Their seizures of the day were also missed opportunities for the Ravens and 49ers to establish themselves as top-line contenders in their conferences. And now, those two teams will be in divisional races, with Sunday winners Cincinnati, Seattle, Arizona, and Pittsburgh. (Cincy’s the only team in the league with wins over all its divisional foes.)The missed chances for the Texas teams had to do with righting the ship: Dallas was unimpressive against Kansas City, and Houston lost to Arizona. For the Redskins and Bills, who gave the Panthers and Browns their first wins, respectively, even their faintest hopes of a playoff berth are probably gone.
The elite teams are definitely the elite: The Giants, bruising and increasingly deadly through the air; the Vikings, menacing on defense and balanced on offense; the Saints, always a big-play threat; the Colts, helmed by the magisterial Peyton Manning; the Broncos, capable of winning close and late and in Patriotic ways under Josh McDaniels. They’ve all made multiple statements.
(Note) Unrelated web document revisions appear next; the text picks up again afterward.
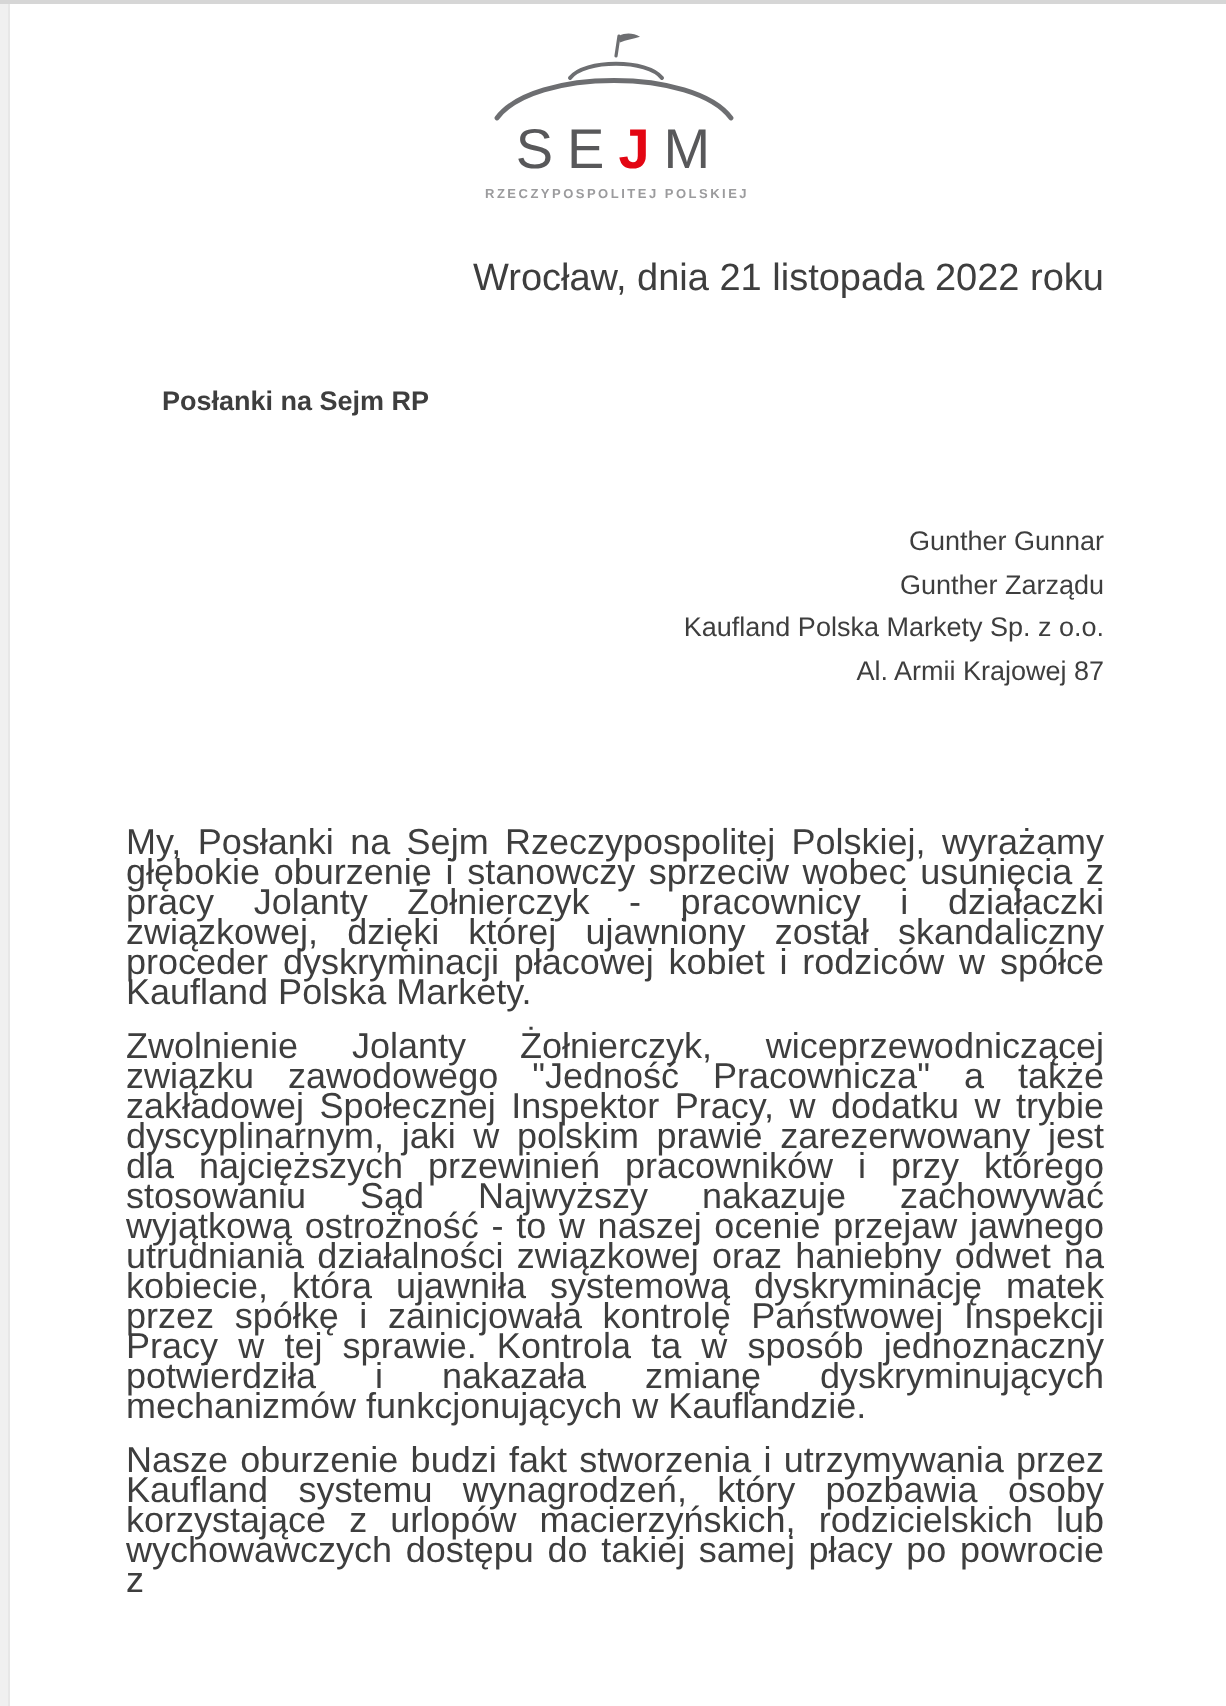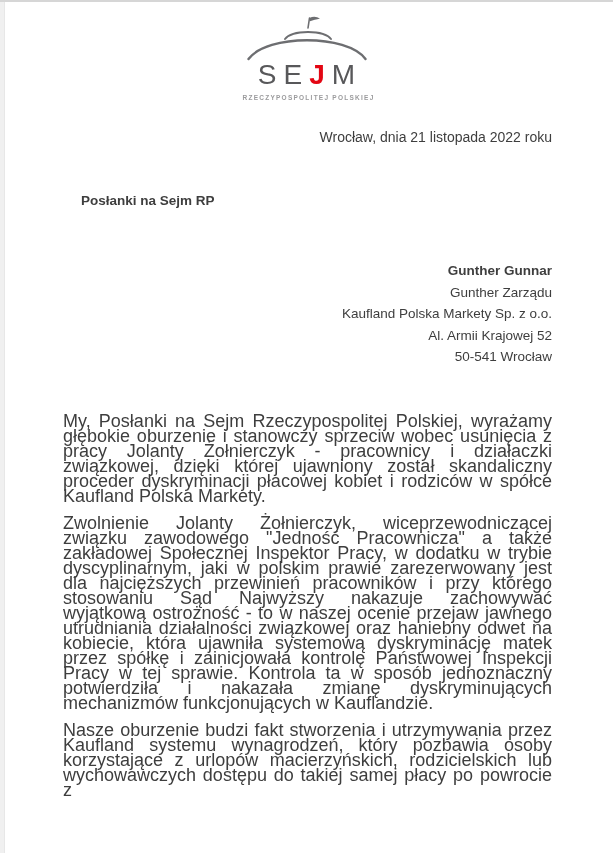--- a/index.html
+++ b/index.html
@@ -45,39 +45,39 @@
     color: var(--subtitle-gray, #9b9b9d);
     white-space: nowrap;
     padding-left: 1px;
   }
 
   
   .date-line {
     position: absolute;
     top: 127px;
     right: 61px;
-    font-size: 14px;
+    font-size: 19px;
   }
   .sender-heading {
     position: absolute;
     top: 191px;
     left: 63px;
     font-size: 13.5px;
     font-weight: bold;
     margin-left: 18px;
   }
   .recipient {
     position: absolute;
     top: 258px;
     right: 61px;
     text-align: right;
     font-size: 13.5px;
     line-height: 21.5px;
   }
-  .recipient .r-name { font-weight: bold; }
+  .recipient .r-name { font-weight: normal; }
 
   
   .letter-body {
     position: absolute;
     top: 412px;
     left: 63px;
     width: 489px;
     font-size: 18px;
     line-height: 15px;
     text-align: justify;
@@ -106,22 +106,21 @@
   </div>
 
   <div class="date-line">Wrocław, dnia 21 listopada 2022 roku</div>
 
   <div class="sender-heading">Posłanki na Sejm RP</div>
 
   <div class="recipient">
     <div class="r-name">Gunther Gunnar</div>
     <div>Gunther Zarządu</div>
     <div>Kaufland Polska Markety Sp. z o.o.</div>
-    <div>Al. Armii Krajowej 52</div>
-    <div>50-541 Wrocław</div>
+    <div>Al. Armii Krajowej 87</div>
   </div>
 
   <div class="letter-body">
     <p>My, Posłanki na Sejm Rzeczypospolitej Polskiej, wyrażamy głębokie oburzenie i stanowczy sprzeciw wobec usunięcia z pracy Jolanty Żołnierczyk - pracownicy i działaczki związkowej, dzięki której ujawniony został skandaliczny proceder dyskryminacji płacowej kobiet i rodziców w spółce Kaufland Polska Markety.</p>
     <p>Zwolnienie Jolanty Żołnierczyk, wiceprzewodniczącej związku zawodowego "Jedność Pracownicza" a także zakładowej Społecznej Inspektor Pracy, w dodatku w trybie dyscyplinarnym, jaki w polskim prawie zarezerwowany jest dla najcięższych przewinień pracowników i przy którego stosowaniu Sąd Najwyższy nakazuje zachowywać wyjątkową ostrożność - to w naszej ocenie przejaw jawnego utrudniania działalności związkowej oraz haniebny odwet na kobiecie, która ujawniła systemową dyskryminację matek przez spółkę i zainicjowała kontrolę Państwowej Inspekcji Pracy w tej sprawie. Kontrola ta w sposób jednoznaczny potwierdziła i nakazała zmianę dyskryminujących mechanizmów funkcjonujących w Kauflandzie.</p>
     <p>Nasze oburzenie budzi fakt stworzenia i utrzymywania przez Kaufland systemu wynagrodzeń, który pozbawia osoby korzystające z urlopów macierzyńskich, rodzicielskich lub wychowawczych dostępu do takiej samej płacy po powrocie z</p>
   </div>
 
 </div>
The teams in the upper middle have signature wins to their credit and more flaws to find: The Ravens outgunned the Chargers but could not clamp down on the Patriots or Bengals when necessary; the Bengals have yet to win a game by more than a touchdown, but they’ve won four of them; the Jets were impressive until the Saints baptized Mark Sanchez; the 49ers have been defensively stout except in losses to the Vikings and Falcons; the Falcons have been excellent except against the Patriots; the Patriots have been good despite Tom Brady looking more like Brady Quinn; the Bears had one awful game followed by three good ones.
Squarely in the middle, you find Green Bay, Pittsburgh, San Diego, Arizona, Seattle, and Dallas, fatally flawed teams that have either failed to find a stride or simply don’t have them, despite copious talent. Behind them are the moribund dregs of the league, Kansas City and Buffalo and Cleveland and Tennessee, teams that cannot find ways to win and must rely on others to find ways to lose.
And with these showings, strong and disappointing, piling up, the separation of the wheat and the chaff will only become clearer.